I use photobucket (www.photobucket.com) to host my pics. Then all you need is a link in your post and you get easy to access pics with no long wait times to upload your stuff and the user can size the photos as he pleases. There are many other sites that do the same thing. I just happen to use photobucket and are happy with them.


----------



## CylinderService (Jul 4, 2007)

Just a suggestion for your hydraulic system: you might want to consider a larger tank, or a cooler in the line. Overheating is common on splitters if they're run for long periods, like an hour or more, especially in the summer. What really concerns me is using a flow control to regulate cylinder speed. All the energy you release with the flow control turns into heat. So if you reduce the speed very much, you'll probably produce a lot of heat with it. The minimum tank size is usually considered one minute's worth of oil, and that's with no flow control.

Don the Hydraulics Guy


----------



## Old_School_Nut (Jul 5, 2007)

CylinderService said:


> Just a suggestion for your hydraulic system: you might want to consider a larger tank, or a cooler in the line. Overheating is common on splitters if they're run for long periods, like an hour or more, especially in the summer. What really concerns me is using a flow control to regulate cylinder speed. All the energy you release with the flow control turns into heat. So if you reduce the speed very much, you'll probably produce a lot of heat with it. The minimum tank size is usually considered one minute's worth of oil, and that's with no flow control.
> 
> Don the Hydraulics Guy



thanks Don for your Reply... I was concerned with heat as well but I was unsure of how much heat I would have to be dealing with and I have even considered using an oil cooler on the return side from the flow control valve or even welding tubing into the tank and blowing air over it (like a radiator on an OLD early 1900's tractor) but the problem with this is that it takes up volume in the tank and I am already space limited and thus the reason I called out less than 28 Gallons to start with... but now since I have room on the other side of the splitter by the engine and i plan on putting an intercooler (for the turbo) their with a mechanically driven fan (via jack shafts) I could place the intercooler in front of the oil cooler and use the fan for both... do you have any idea how much heat I will have to get rid of? I was thinking of leaving it out and adding it if heat became a problem but if its alot of heat I will need to deal with it and add it right off the bat.
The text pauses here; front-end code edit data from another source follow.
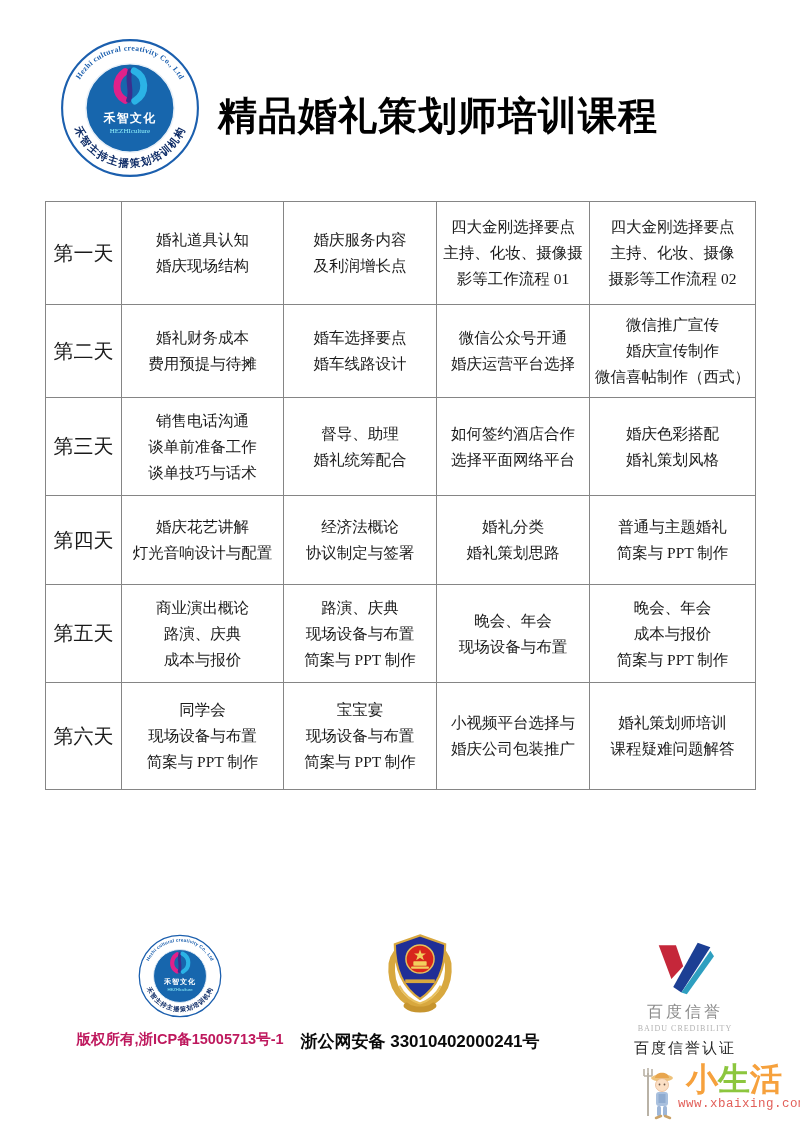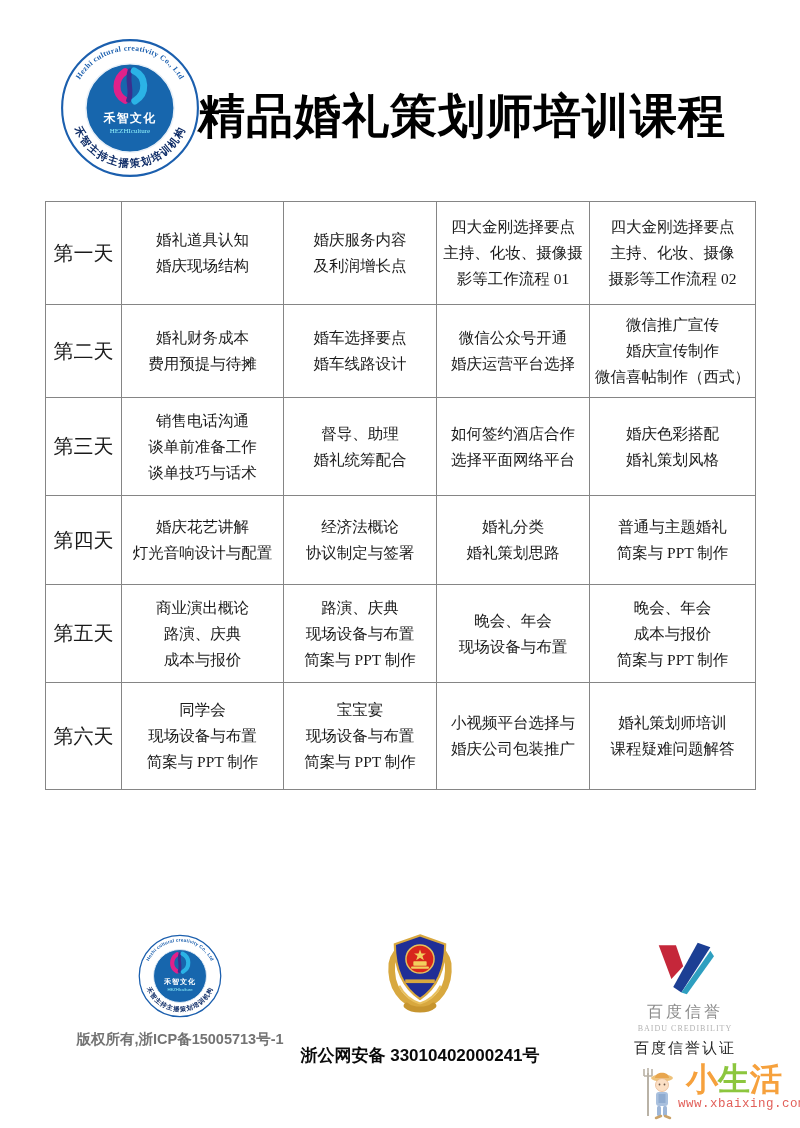--- a/index.html
+++ b/index.html
@@ -8,8 +8,8 @@
 
   
   .hdr-logo{position:absolute;left:60px;top:38px;width:140px;height:140px;}
-  .page-title{position:absolute;left:186px;top:80px;width:552px;height:72px;
-      font-size:47px;font-weight:bold;color:#000;text-align:center;
+  .page-title{position:absolute;left:162px;top:80px;width:552px;height:72px;
+      font-size:39px;font-weight:bold;color:#000;text-align:center;
       letter-spacing:1px;line-height:72px;white-space:nowrap;}
 
   

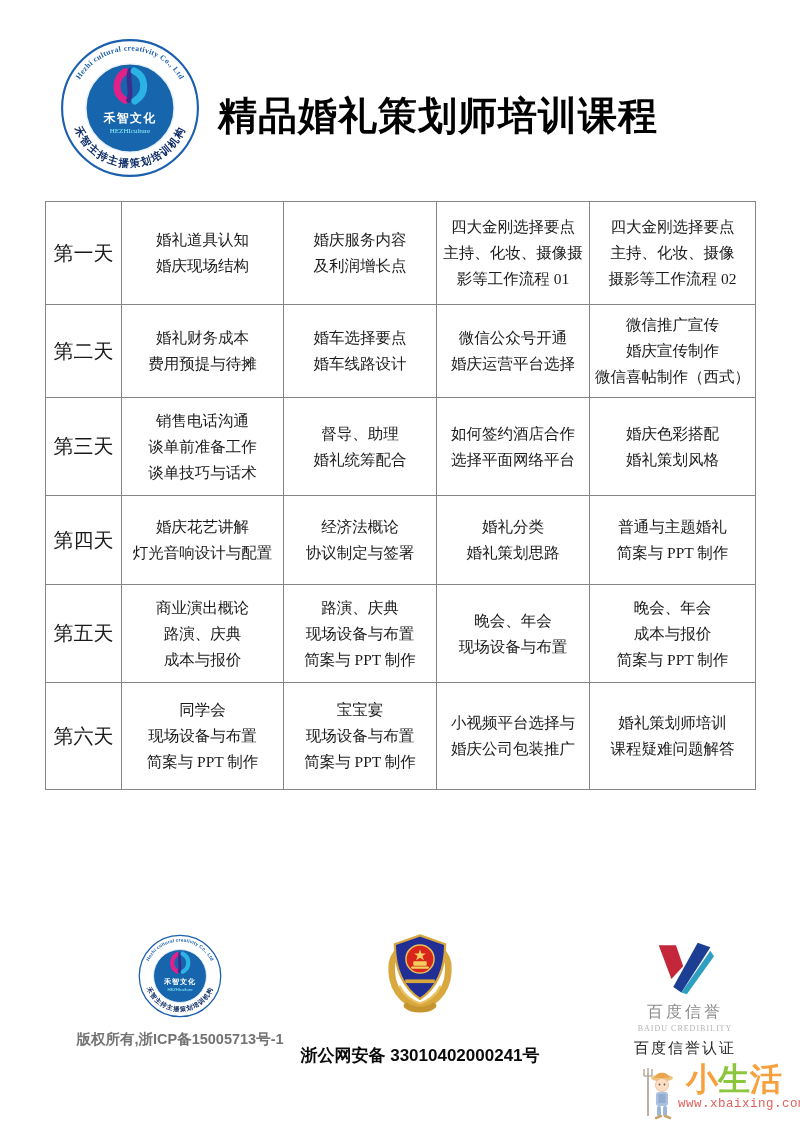--- a/index.html
+++ b/index.html
@@ -28,7 +28,7 @@
       font-family:"Liberation Sans","DejaVu Sans",sans-serif;}
   .fb-left{left:50px;top:934px;width:260px;}
   .fb-left svg{width:84px;height:84px;}
-  .copyright{margin-top:8px;font-size:14.5px;font-weight:bold;color:#737373;}
+  .copyright{margin-top:8px;font-size:14.5px;font-weight:bold;color:#be185d;}
   .fb-center{left:300px;top:924px;width:240px;}
   .fb-center svg{width:74px;height:96px;}
   .beian{margin-top:20px;font-size:17px;font-weight:bold;color:#0a0a0a;}

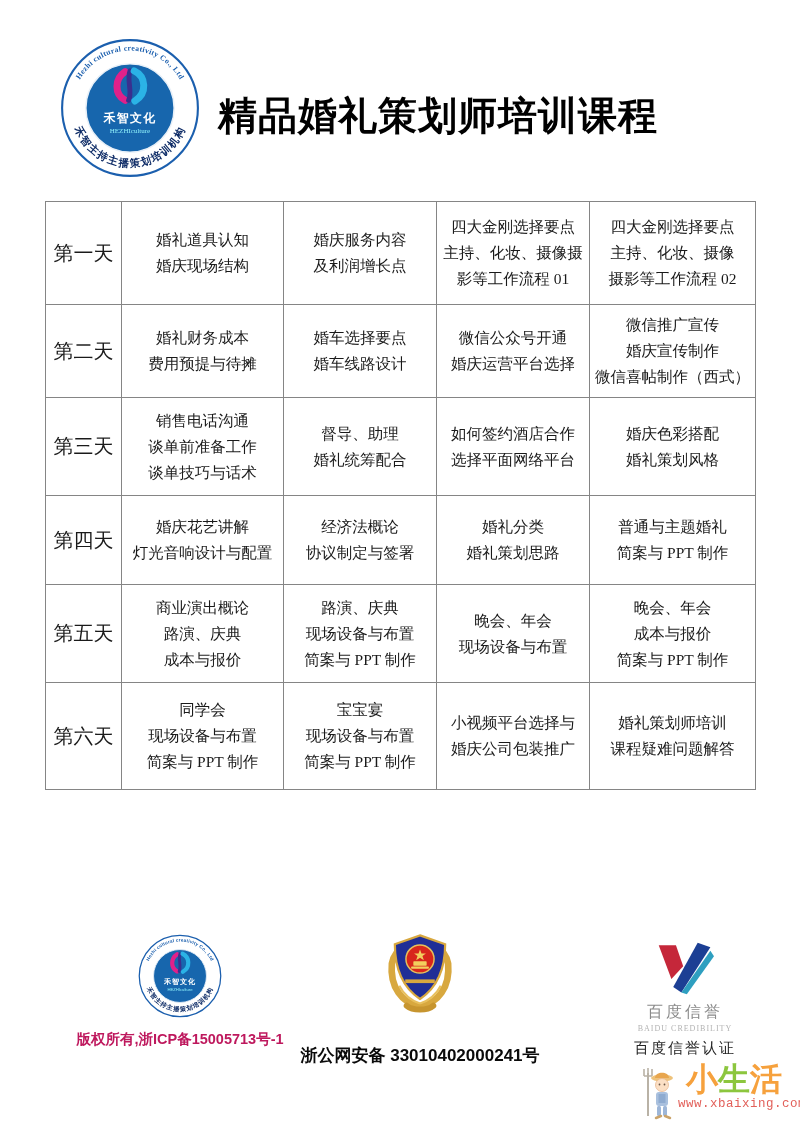--- a/index.html
+++ b/index.html
@@ -31,7 +31,7 @@
   .copyright{margin-top:8px;font-size:14.5px;font-weight:bold;color:#be185d;}
   .fb-center{left:300px;top:924px;width:240px;}
   .fb-center svg{width:74px;height:96px;}
-  .beian{margin-top:20px;font-size:17px;font-weight:bold;color:#0a0a0a;}
+  .beian{margin-top:6px;font-size:17px;font-weight:bold;color:#0a0a0a;}
   .fb-right{left:610px;top:940px;width:150px;}
   .fb-right svg{width:58px;height:56px;}
   .baidu-cn{font-size:16px;color:#8a8a8a;letter-spacing:3px;margin-top:2px;}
I also thought that cavitation would be a problem from the oil returning to the tank from the flow controls at what might be a high volume and thinner hot oil. this is why I saw it as necessary to add an air oil separator in my hydraulic system. I figured with my lack of volume the oil I do have should be in tip top shape. To remove the air in the oil I will use an air oil separator (centrifugal) but to aid in this the tank will be baffled and be taller, skinny and long. As the oil passes through the baffles the oil should eventually be free of air as it enters the tank outlet at the bottom of the tank on the opposite end of the inlet (aka return line). well thats my theory anyways. 

also for anybody who is reading this that is going to design an oil tank, you want about 1/3 of the tank volume to be air space to allow for tank venting, and to help the air separate from the oil. this also helps prevent oil spillage.. one gallon is 231 cubic inch too...


----------



## mga (Jul 5, 2007)

> also for anybody who is reading this that is going to design an oil tank, you want about 1/3 of the tank volume to be air space to allow for tank venting, and to help the air separate from the oil. this also helps prevent oil spillage.. one gallon is 231 cubic inch too...



true. when i designed mine, i ran the return line down to about an inch off the bottom of the tank. the suction opening is about 1" off the bottom so as to not draw any particles that might be in there.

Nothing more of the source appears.